Records to use ::
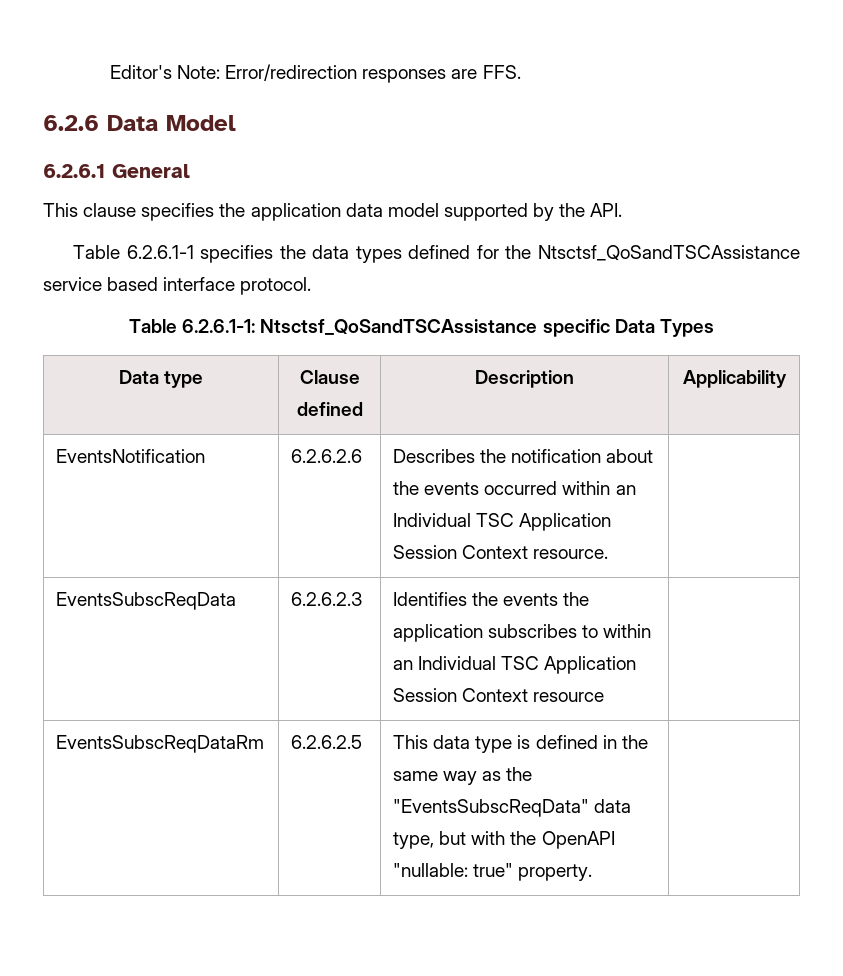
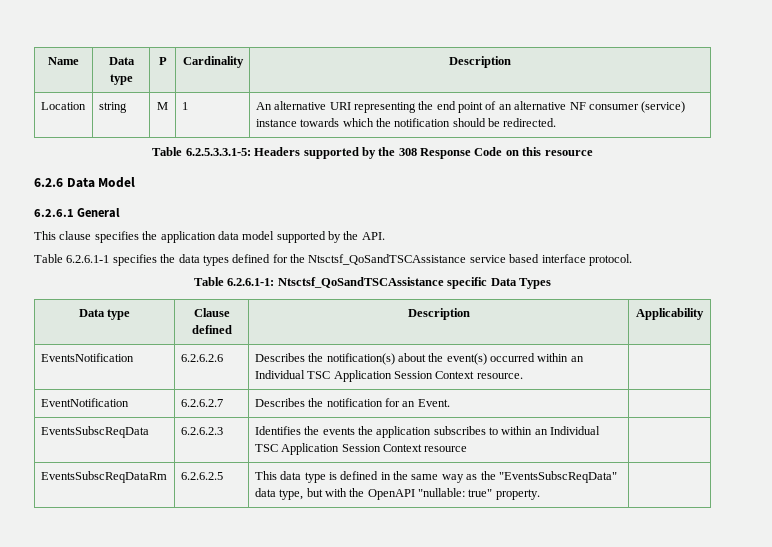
- Editor's Note: Error/redirection responses are FFS.
+ Name | Data type | P | Cardinality | Description
+ Location | string | M | 1 | An alternative URI representing the end point of an alternative NF consumer (service) instance towards which the notification should be redirected.
+ Table 6.2.5.3.3.1-5: Headers supported by the 308 Response Code on this resource
- EventsNotification | 6.2.6.2.6 | Describes the notification about the events occurred within an Individual TSC Application Session Context resource. |
+ EventsNotification | 6.2.6.2.6 | Describes the notification(s) about the event(s) occurred within an Individual TSC Application Session Context resource. |
+ EventNotification | 6.2.6.2.7 | Describes the notification for an Event. |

What the task requires :: Leave the images aside and retype each line of the listing above exactly.

Your solution ::
- Editor's Note: Error/redirection responses are FFS.
+ Name | Data type | P | Cardinality | Description
+ Location | string | M | 1 | An alternative URI representing the end point of an alternative NF consumer (service) instance towards which the notification should be redirected.
+ Table 6.2.5.3.3.1-5: Headers supported by the 308 Response Code on this resource
- EventsNotification | 6.2.6.2.6 | Describes the notification about the events occurred within an Individual TSC Application Session Context resource. |
+ EventsNotification | 6.2.6.2.6 | Describes the notification(s) about the event(s) occurred within an Individual TSC Application Session Context resource. |
+ EventNotification | 6.2.6.2.7 | Describes the notification for an Event. |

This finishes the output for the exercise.